His arrival causes some alarm however; when discovering his appearance, it causes damage to the system that deals with oxygen throughout the ship, with the upshot being that they now only have enough oxygen on board for three crew members to survive.
This leaves the original members of crew with quite the dilemma to mull over; how are they to survive if there isn’t enough oxygen to go around for them all?
Due to the fact that the science fiction genre has a license to push the bounds of believability almost by definition, audiences are always seemingly willing to accept some leeway in terms of how much bullshit can be swallowed in space. Unfortunately for Stowaway, it pushes its luck way too far with what is without doubt a preposterous premise.

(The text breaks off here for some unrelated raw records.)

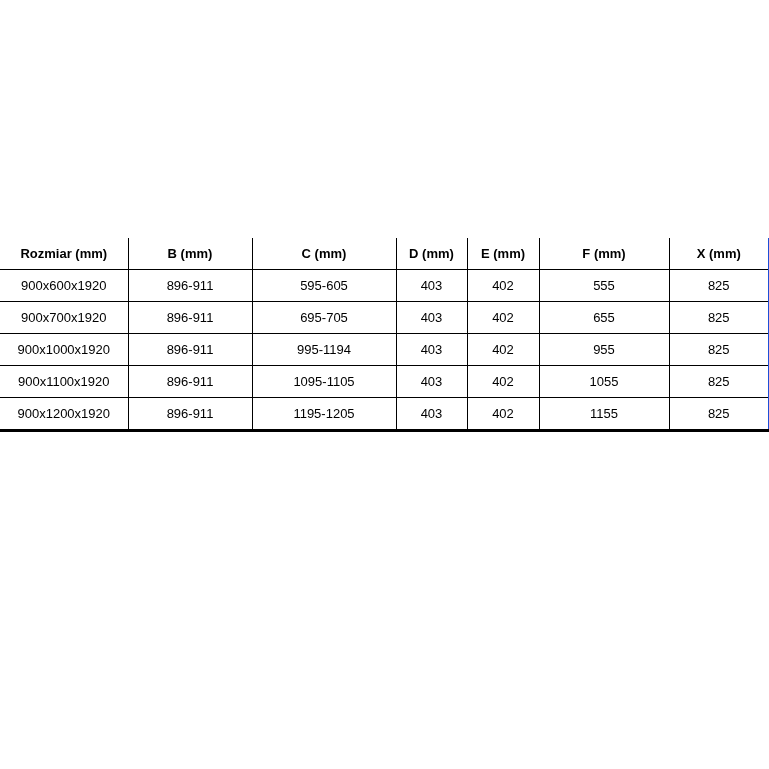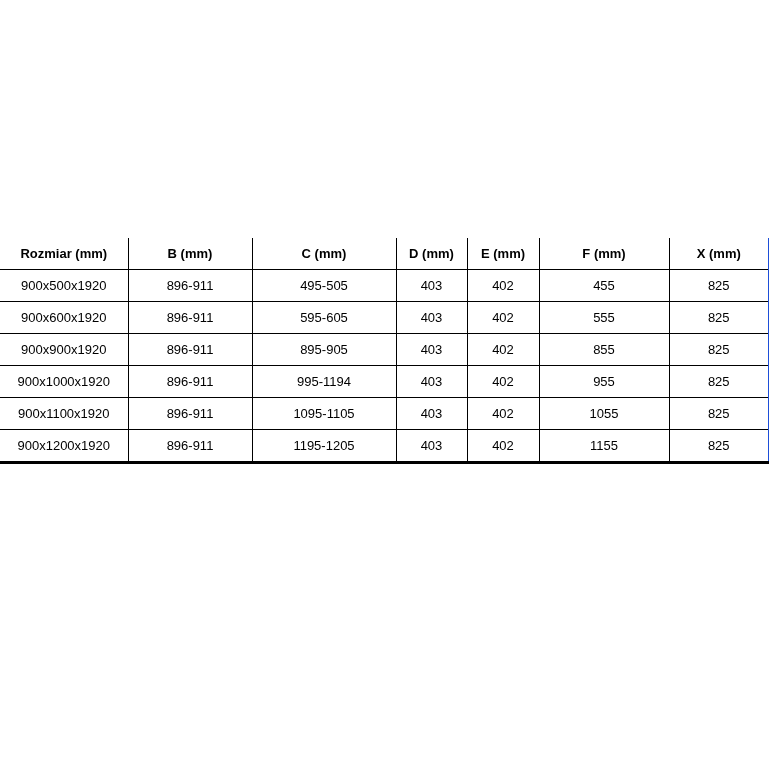"900x500x1920" tr { html: <tr> <td>900x500x1920</td> <td>896-911</td> <td>495-505</td> <td>403</td> <td>402</td> <td>455</td> <td>825</td> </tr> -> none }
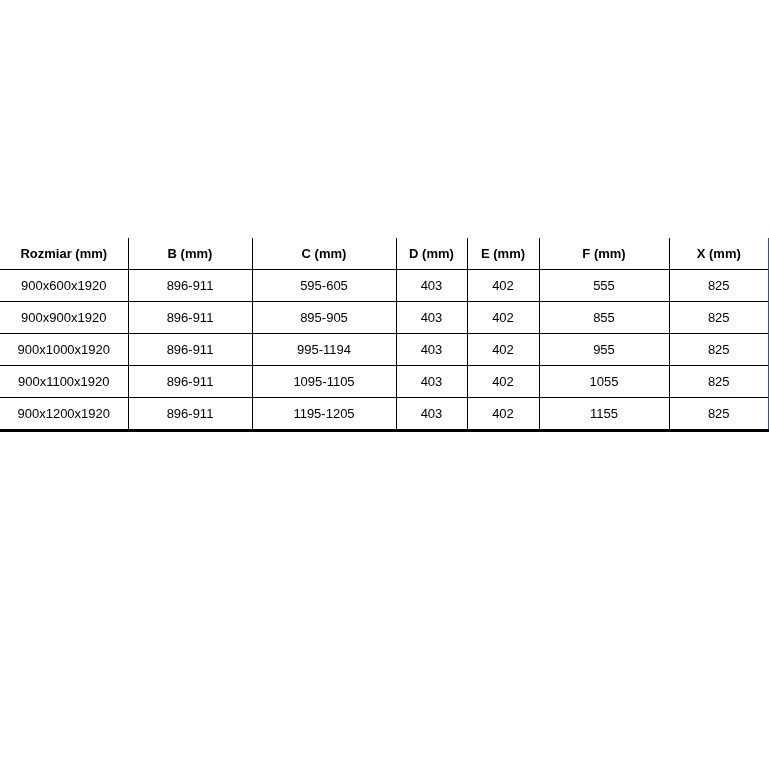"900x700x1920" tr { html: none -> <tr> <td>900x700x1920</td> <td>896-911</td> <td>695-705</td> <td>403</td> <td>402</td> <td>655</td> <td>825</td> </tr> }
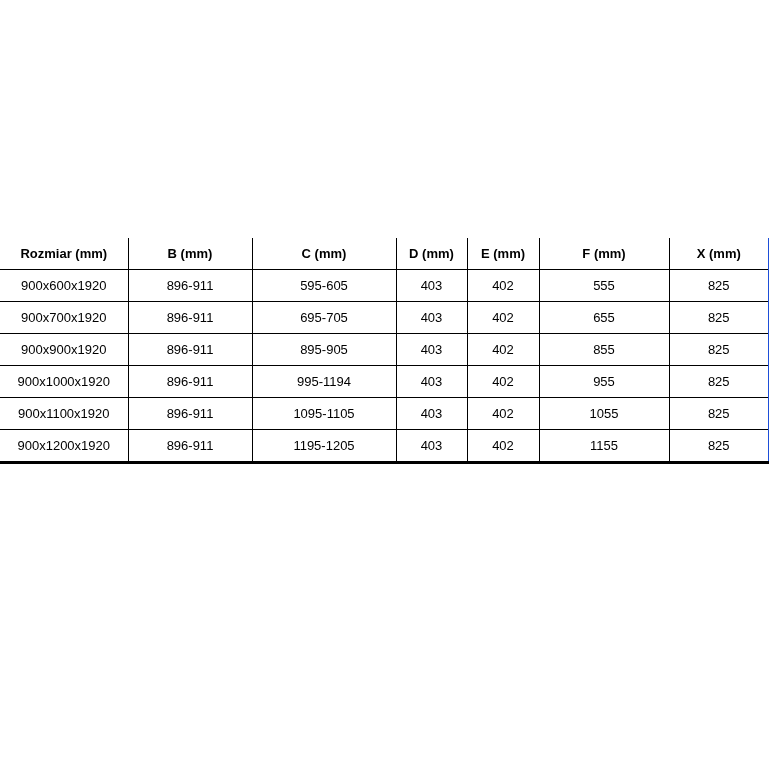"900x900x1920" tr { html: <tr> <td>900x900x1920</td> <td>896-911</td> <td>895-905</td> <td>403</td> <td>402</td> <td>855</td> <td>825</td> </tr> -> none }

The real bug bear is, how does someone accidently find themselves stowed away on a space ship like some immigrant making a break for it across space borders? It’s not just the fact that no one noticed an extra body aboard the three-person crewed ship, but the fact that the stowaway can’t recall how it even happened. Perhaps space travel causes some kind of amnesia that hasn’t materialised in space travel canon yet, but it just doesn’t make any sense.
Brazilian director Joe Penna continues his theme of isolation from his 2018 debut Arctic, with this space journey. However, after you get over the absurdity of the plot, Penna’s script that had an element of peril, quickly descends into what is less a big bang and more of a whimper in its finale.
It’s also unfortunate that the budget, despite coming from Netflix, didn’t quite match up to blockbusters such as Gravity, which is reflected in some dubious not-so-special effects. One thing is clear and that is weightlessness doesn’t come cheap; at one point the crew are reminded that gravity doesn’t really take hold outside of the ship until you get some distance from it, which leads to a number of awkward shots that look more like a gentle stroll to the shops than a space walk. There’s even one or two shots that have the look of sixties Adam West Batman ‘scaling’ the side of a building, just by turning the camera on its side. All in all, just a bit too hokey to be taken seriously.
There’s no doubt that some would be willing to overlook the illogicality of the stowaway angle if it at least lead somewhere, but it doesn’t.
It may well be the case that in space no one can hear you scream, but the same can’t be said on Earth in front of your TV as that gargled air leaves your lungs at volume at just how absurd and disappointing Stowaway Is.